What's the Difference?

What is the difference between this hypothetical family budget and the US Government's budget?

One answer is:  eight zeros, because these are essentially the US budget numbers with eight zeros knocked off.

A second answer is:  Prisons and the printing press.  Because the biggest difference is that in the family budget context, everyone sees these numbers as simply insane, while on the national level at least half of folks think they are just fine.  The difference is that the US government can take money from other people at whim and by force, backed by the threat of incarceration.  And if that fails, it can print money  (actually using bits and bytes rather than the printing press, but that's just a detail) to pass the cost of its extravagance onto other people in the form of inflation.

Update:  The chart above probably over-estimates the belt-tightening.  If you really wanted a comparable situation to today's federal government, the example would say that the family spent $37,000 last year, proposed to spend 38, 285 next year, but agreed to only spend 37,900 for a $385 "cut", said cut being claimed despite the fact that actual spending will be $900 more than last year.


  1. Mark:

    A great video version of this can be seen here: http://www.youtube.com/watch?v=Li0no7O9zmE

  2. Another guy named Dan:

    application of government budgeting to my household:

    Five years ago I planned to buy a $100k Ferrari next year. But to save money, I'll buy a Porsche Cayman for $50k instead. Then by applying the $50k in savings toward the cost of the Porsche, it will end up not costing me anything.

  3. me:

    Well, the other crucial part is where there's people all over trying to give the family more money because holding part of the families debt is seen as so incredibly safe. Oh, and let's not forget - who is saying that anyone is planning on repaying any of this debt, ever?

  4. Ariel:

    Ok, so how did you get my family budget? Have you no decency?

  5. William Bruce:

    Sarcastic order for taxonomical compliance: In the blogospherical dialect of politico Newspeak, this is to be henceforth referred to as "austerity." All opportunities for compliance with blogospherical standard will be monitored, and non-compliance will be corrected.

  6. Noumenon:

    It's a fallacy of composition to compare a government budget to household finances. Nothing is the same when you go from individuals to an entire nation. For example, an individual can improve his position by putting money in a savings account, but when a whole country does this it merely drives down the returns to saving.

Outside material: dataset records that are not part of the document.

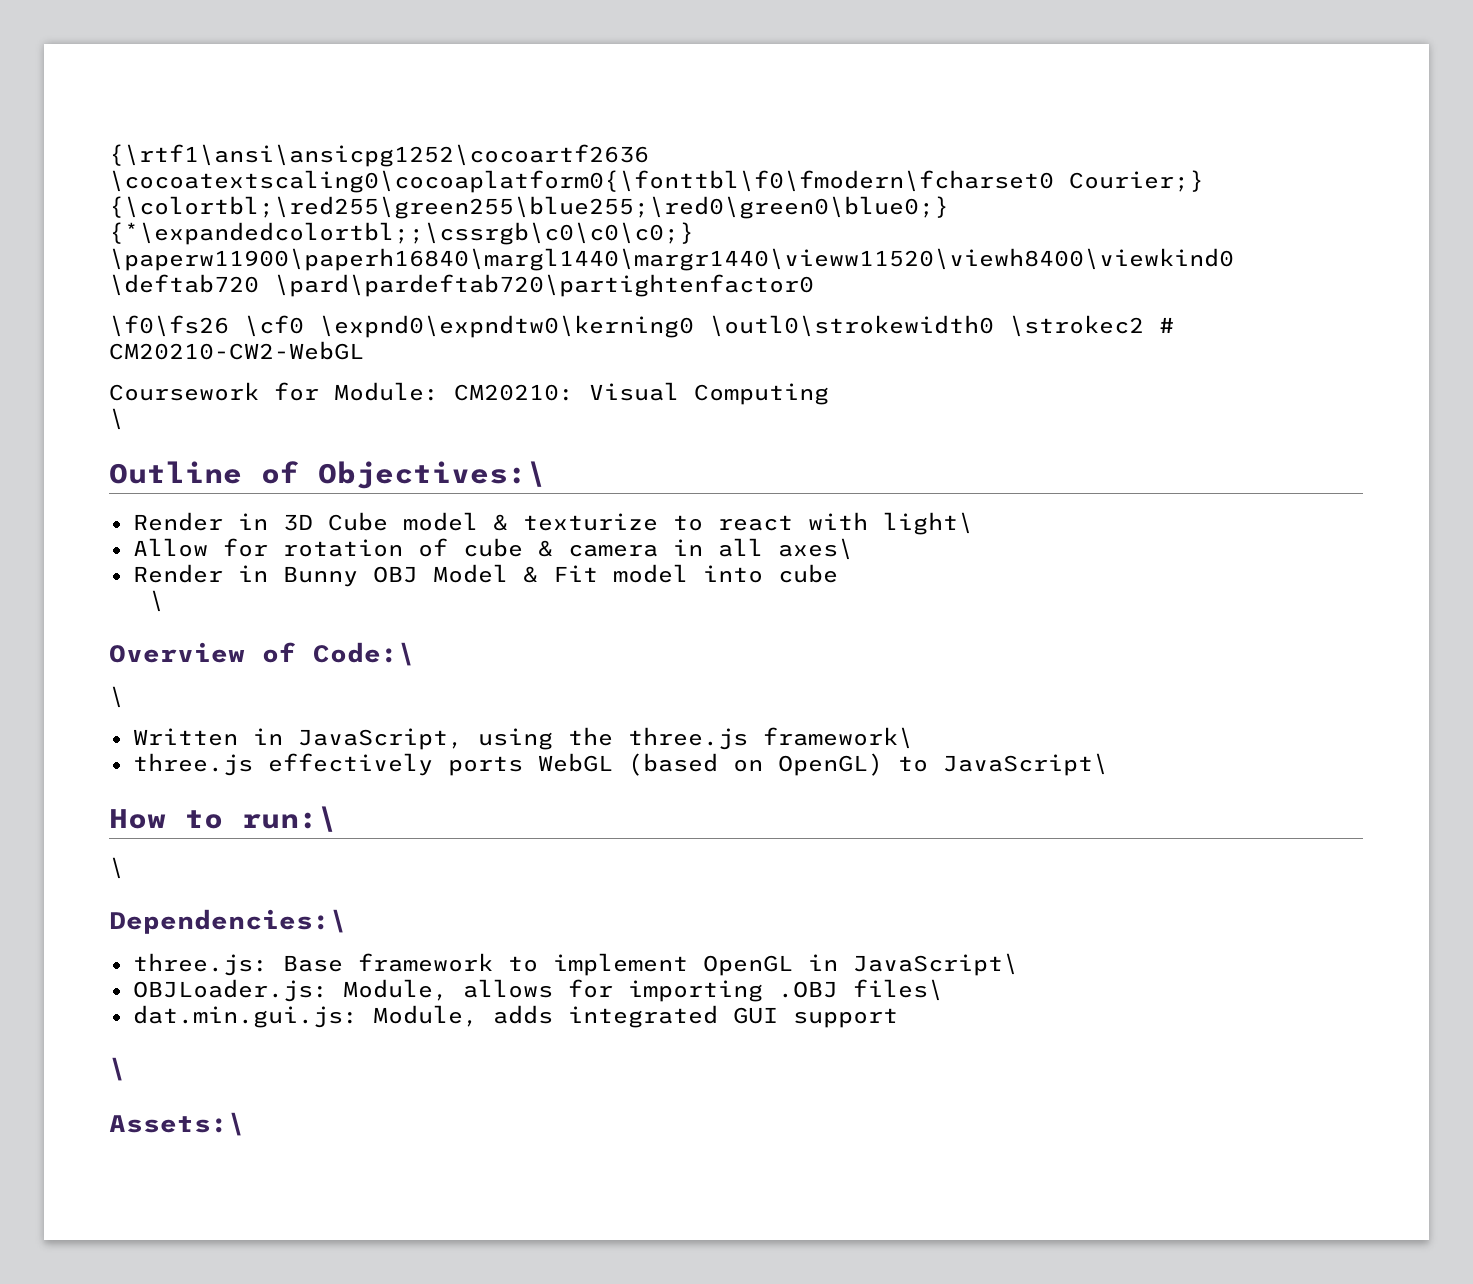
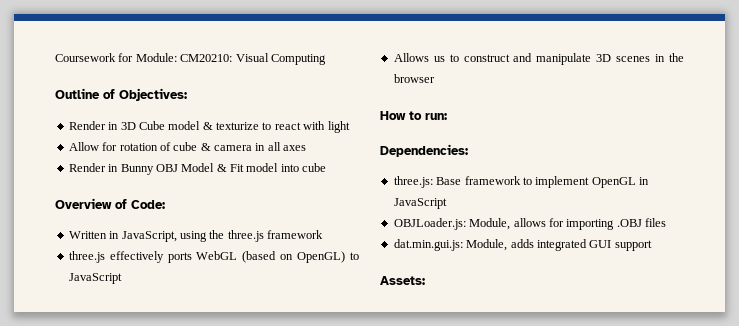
[109,144,649,167] [109,170,1204,193] [109,196,949,219] [109,222,694,245] [109,248,1234,271] [109,274,814,297] [109,315,1174,338] [109,341,364,360] {\rtf1\ansi\ansicpg1252\cocoartf2636 \cocoatextscaling0\cocoaplatform0{\fonttbl\f0\fmodern\fcharset0 Courier;} {\colortbl;\red255\green255\blue255;\red0\green0\blue0;} {*\expandedcolortbl;;\cssrgb\c0\c0\c0;} \paperw11900\paperh16840\margl1440\margr1440\vieww11520\viewh8400\viewkind0 \deftab720 \pard\pardeftab720\partightenfactor0 // \f0\fs26 \cf0 \expnd0\expndtw0\kerning0 \outl0\strokewidth0 \strokec2 # CM20210-CW2-WebGL // -> (55, 57) none
[109,408,124,430] // \ -> (326, 59) none
[318,461,546,489] Objectives:\ -> [119,88,187,101] Objectives:
[882,512,973,535] light\ -> [327,121,350,133] light
[777,538,853,560] axes\ -> [283,145,307,151] axes
[149,590,165,612] // \ -> (327, 167) none
[313,642,415,666] [109,686,124,708] Code:\ // \ -> [131,200,165,209] Code:
[762,727,913,749] framework\ -> [267,230,323,239] framework
[942,753,1108,776] JavaScript\ -> [68,273,122,284] [393,53,684,65] [393,74,435,83] JavaScript // Allows us to construct and manipulate 3D scenes in the browser
[242,806,337,832] [109,857,124,879] [109,909,347,934] run:\ // \ // Dependencies:\ -> [425,113,447,120] [380,144,468,157] run: // Dependencies:
[852,953,1018,976] JavaScript\ -> [393,198,447,209] JavaScript
[852,979,943,1001] files\ -> [645,218,666,227] files
[109,1057,126,1081] [109,1112,245,1136] \ // Assets:\ -> [380,276,425,285] Assets:

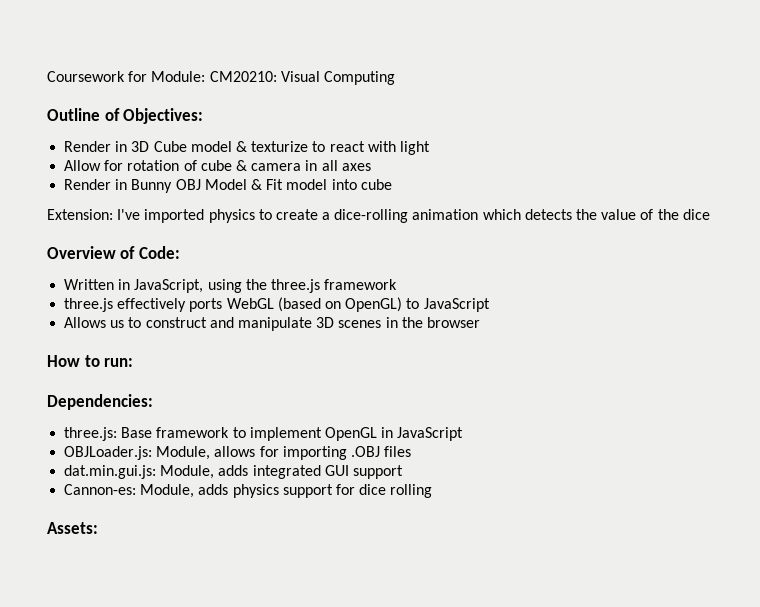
(327, 167) none -> [47,209,710,223] // Extension: I've imported physics to create a dice-rolling animation which detects the value of the dice
(652, 245) none -> [64,484,433,498] // Cannon-es: Module, adds physics support for dice rolling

    My alternative model would be a household that earns $120,000 (GDP minus 8 zeroes), has chosen to put $24,700 in an envelope to support Grandma, but finds out that Grandma has been spending $37,900 a year for the last decade. Clearly you need to do something about Grandma's access to your cash, but raising her allowance instead is entirely within your means.

  7. IGotBupkis, Three Time Winner of the Silver Sow Award:

    >>> while on the national level at least half of folks think they are just fine.

    Well, this would be because THEY are insane.

    Glad I could essplane it to ya... ;oP

  8. IGotBupkis, Three Time Winner of the Silver Sow Award:

    >>> it will end up not costing me anything.

    LOL, nice. Indeed, a balanced budget amendment means utterly nothing whatsoever without a mandate that says that the government -- at all levels -- MUST use GAAP.

  9. IGotBupkis, Three Time Winner of the Silver Sow Award:

    >>> For example, an individual can improve his position by putting money in a savings account

    True, and how is that relevant? Do you see anyone in the government actually doing ANYTHING to cut back expenses?

    Define how this is relevant to the expenses issue, and then you'll actually have anything worth saying.

    Until then, you're just bloviating on peripherally related matters.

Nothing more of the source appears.